Solution for SpecificationError: nested renamer is not supported while agg() along with groupby()

64,135

Solution 1

change

temp['total'] = pd.DataFrame(project_data.groupby(col1)[col2].agg({'total':'count'})).reset_index()['total']

temp['Avg'] = pd.DataFrame(project_data.groupby(col1)[col2].agg({'Avg':'mean'})).reset_index()['Avg']

to

temp['total'] = pd.DataFrame(project_data.groupby(col1)[col2].agg(total='count')).reset_index()['total']
temp['Avg'] = pd.DataFrame(project_data.groupby(col1)[col2].agg(Avg='mean')).reset_index()['Avg']

reason: in new pandas version named aggregation is the recommended replacement for the deprecated “dict-of-dicts” approach to naming the output of column-specific aggregations (Deprecate groupby.agg() with a dictionary when renaming).

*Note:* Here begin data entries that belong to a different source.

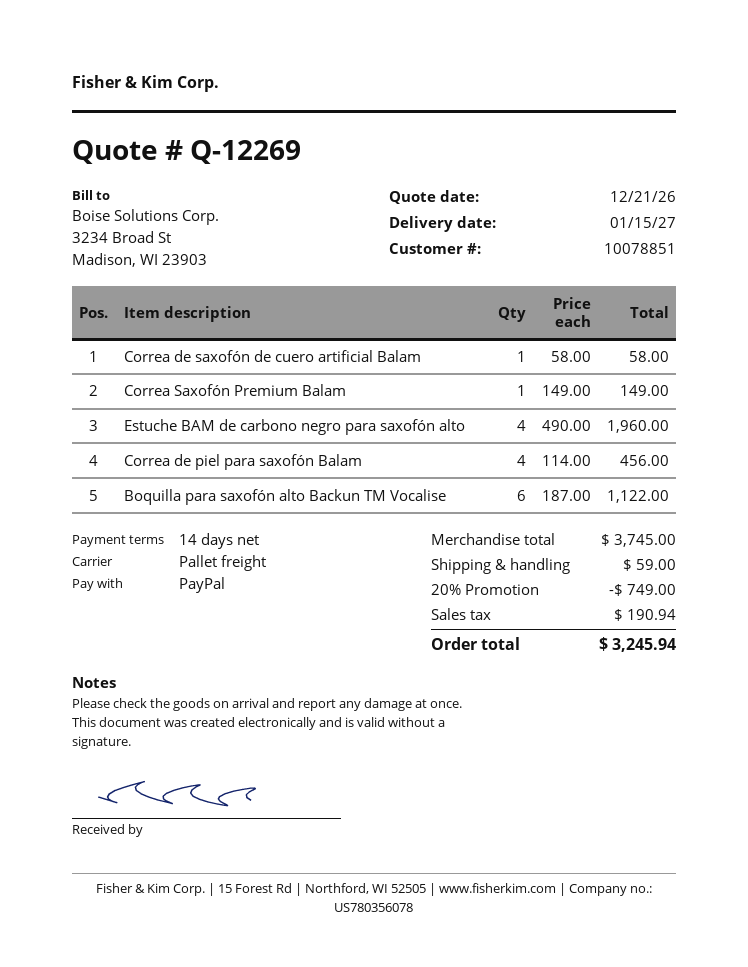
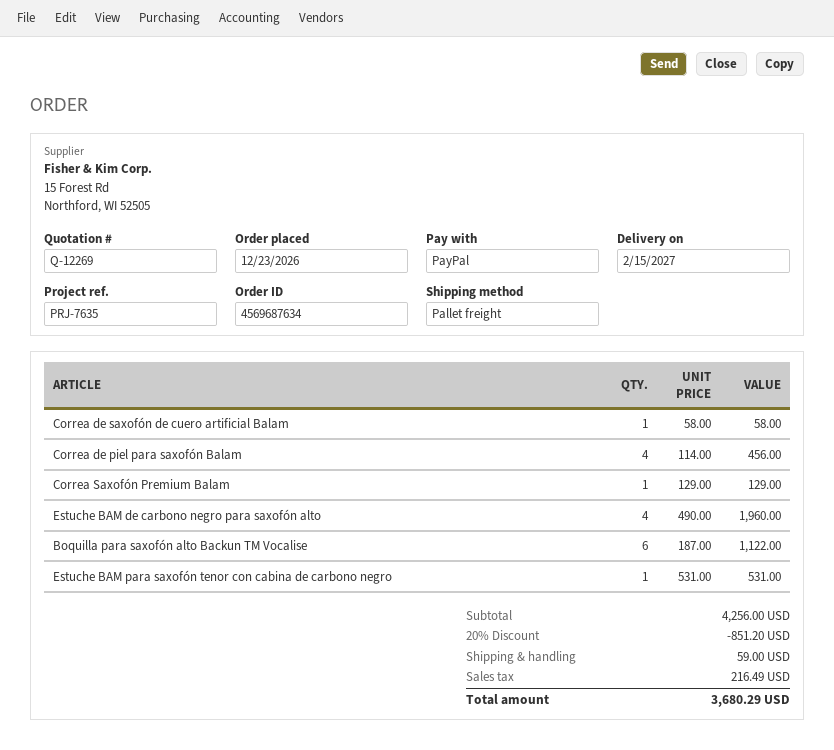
delivery date: 2027-01-15 -> 2027-02-15
Correa Saxofón Premium Balam: 1 x 149.00 = 149.00 -> 1 x 129.00 = 129.00
Estuche BAM para saxofón tenor con cabina de carbono negro: none -> 1 x 531.00 = 531.00
subtotal: 3745.00 -> 4256.00
discount: 20% = 749.00 -> 20% = 851.20
tax: 190.94 -> 216.49
total: 3245.94 -> 3680.29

source: https://pandas.pydata.org/pandas-docs/stable/whatsnew/v0.25.0.html

Solution 2

This error also happens if a column specified in the aggregation function dict does not exist in the dataframe:

In [190]: group = pd.DataFrame([[1, 2]], columns=['A', 'B']).groupby('A')
In [195]: group.agg({'B': 'mean'})
Out[195]: 
   B
A   
1  2

In [196]: group.agg({'B': 'mean', 'non-existing-column': 'mean'})
...
SpecificationError: nested renamer is not supported

Solution 3

I found the way: Instead of going like

g2 = df.groupby(["Description","CustomerID"],as_index=False).agg({'Quantity':{"maxQ":np.max,"minQ":np.min,"meanQ":np.mean}})
g2.columns = ["Description","CustomerID","maxQ","minQ",'meanQ']

Do as follows:

g2 = df.groupby(["Description","CustomerID"],as_index=False).agg({'Quantity':{np.max,np.min,np.mean}})
g2.columns = ["Description","CustomerID","maxQ","minQ",'meanQ']

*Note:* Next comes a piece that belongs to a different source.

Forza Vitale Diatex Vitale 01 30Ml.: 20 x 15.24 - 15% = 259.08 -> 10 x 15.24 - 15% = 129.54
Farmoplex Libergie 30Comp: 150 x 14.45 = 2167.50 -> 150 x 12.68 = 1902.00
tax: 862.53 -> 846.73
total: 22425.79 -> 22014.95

I had the same error and this is how I resolved it!

Solution 4

Do you get the same error if you change

temp['total'] = pd.DataFrame(project_data.groupby(col1)[col2].agg({'total':'count'})).reset_index()['total']

to

temp['total'] = project_data.groupby(col1)[col2].agg(total=('total','count')).reset_index()['total']

Solution 5

Not a very elegant solution but this one works. As renaming the column is deprecated with the way you are doing. But there is work around. Create a temporary variable 'approved' , store the col2 in it. Because when you apply agg function , the original column values will change with column name. You can preserve the column name but then values in those column will change. So in order to preserve the original dataframe and to have two new columns with desired names, you can use the following code.

approved = temp[col2]
temp = pd.DataFrame(project_data.groupby(col1)[col2].agg([('Avg','mean'),('total','count')]).reset_index())
temp[col2] = approved

P.S : Seems like an assignment of AAIC, I am working on same :)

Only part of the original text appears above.